*PROBLEM DETAILS*.
Transcribe nothing except the lines below that run from the one with "邵效然 | 身份证号码: 131025********5115" to the one with "王亚晴 | 养老保险单位缴费金额: 3264.00 -> 3260.40", ends included, and do not copy any picture.

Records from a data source
────

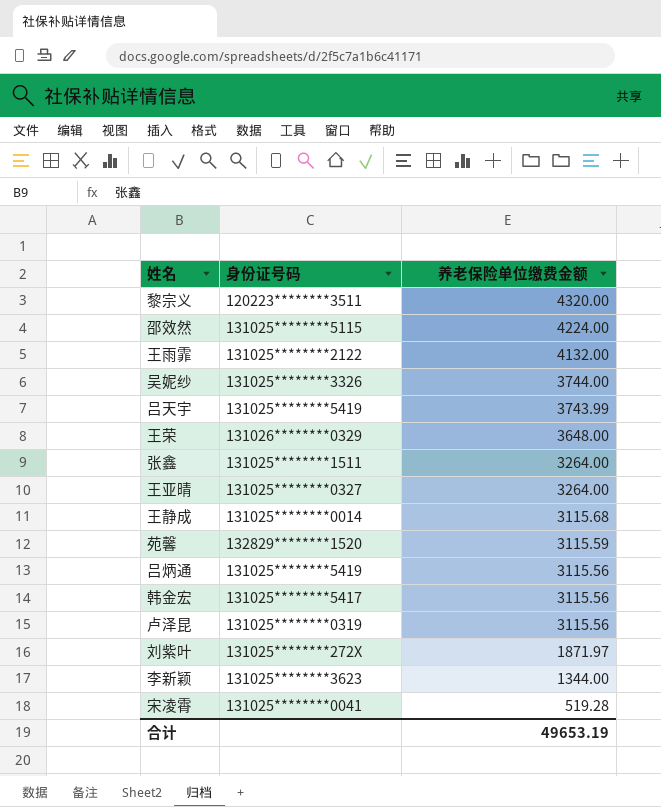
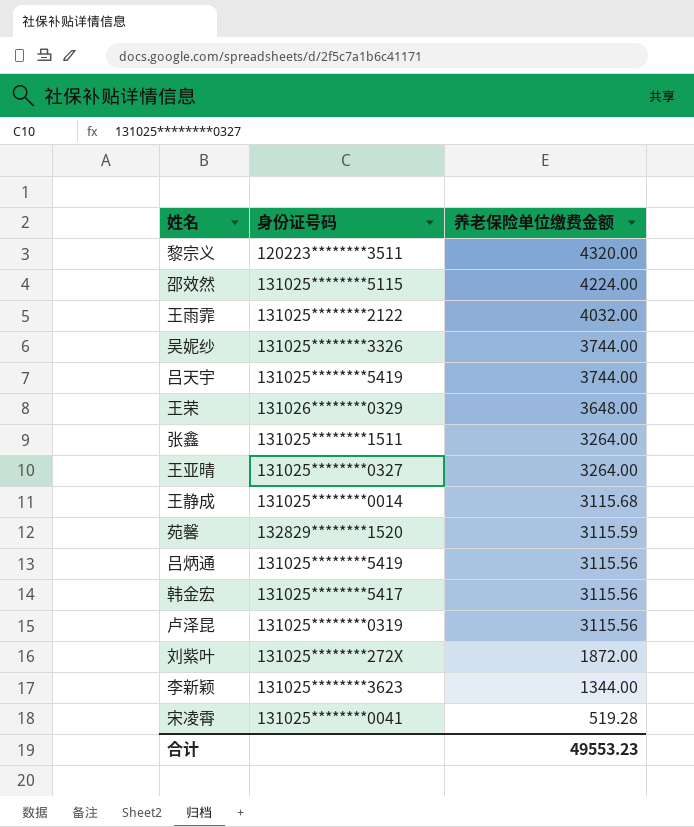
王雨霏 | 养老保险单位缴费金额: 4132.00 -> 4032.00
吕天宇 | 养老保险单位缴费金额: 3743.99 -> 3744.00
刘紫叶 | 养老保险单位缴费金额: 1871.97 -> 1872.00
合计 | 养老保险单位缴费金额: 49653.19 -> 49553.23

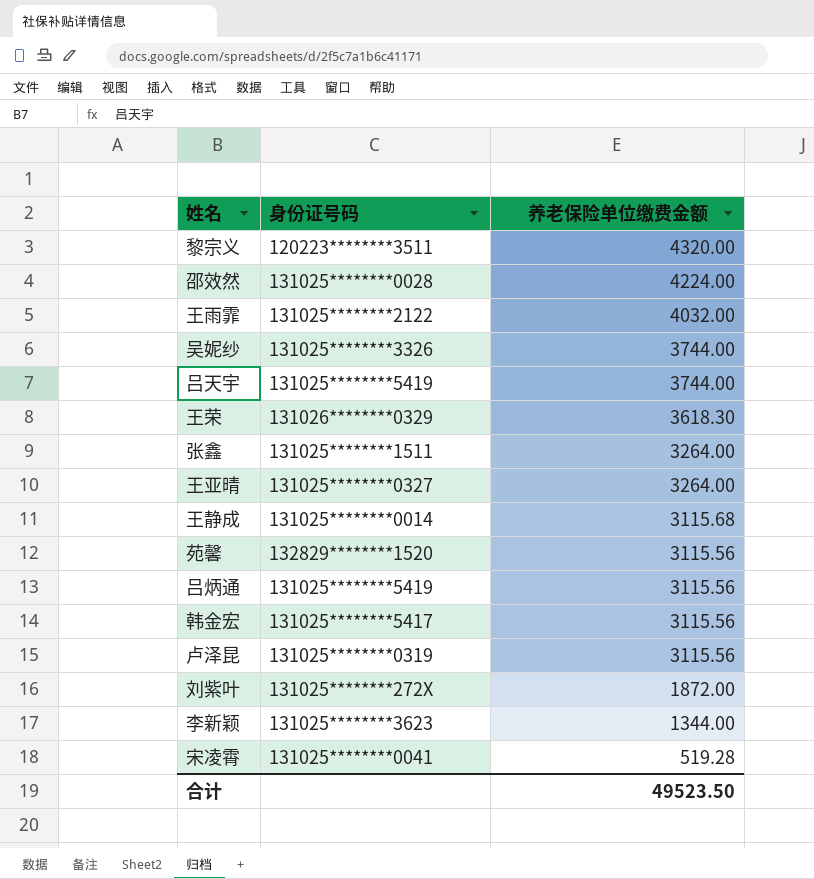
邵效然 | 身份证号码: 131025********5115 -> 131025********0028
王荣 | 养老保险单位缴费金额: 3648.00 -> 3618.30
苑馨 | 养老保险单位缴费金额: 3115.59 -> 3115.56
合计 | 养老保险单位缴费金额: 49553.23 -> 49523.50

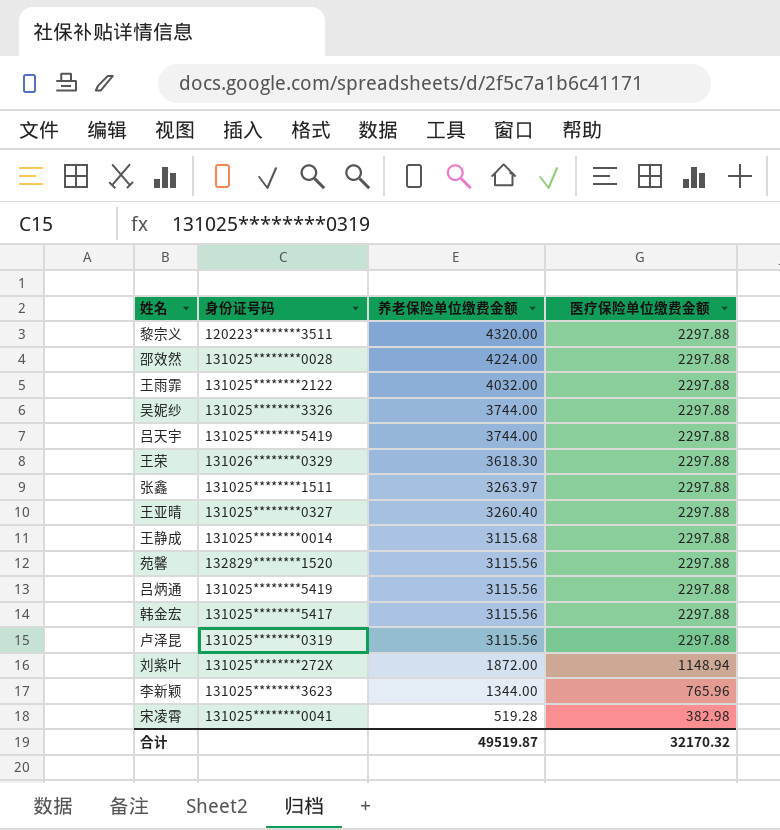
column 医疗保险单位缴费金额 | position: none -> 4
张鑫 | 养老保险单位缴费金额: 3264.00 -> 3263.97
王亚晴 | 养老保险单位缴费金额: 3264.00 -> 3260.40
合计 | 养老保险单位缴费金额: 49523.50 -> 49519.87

────

*SOLVED PROBLEM*.
邵效然 | 身份证号码: 131025********5115 -> 131025********0028
王荣 | 养老保险单位缴费金额: 3648.00 -> 3618.30
苑馨 | 养老保险单位缴费金额: 3115.59 -> 3115.56
合计 | 养老保险单位缴费金额: 49553.23 -> 49523.50

column 医疗保险单位缴费金额 | position: none -> 4
张鑫 | 养老保险单位缴费金额: 3264.00 -> 3263.97
王亚晴 | 养老保险单位缴费金额: 3264.00 -> 3260.40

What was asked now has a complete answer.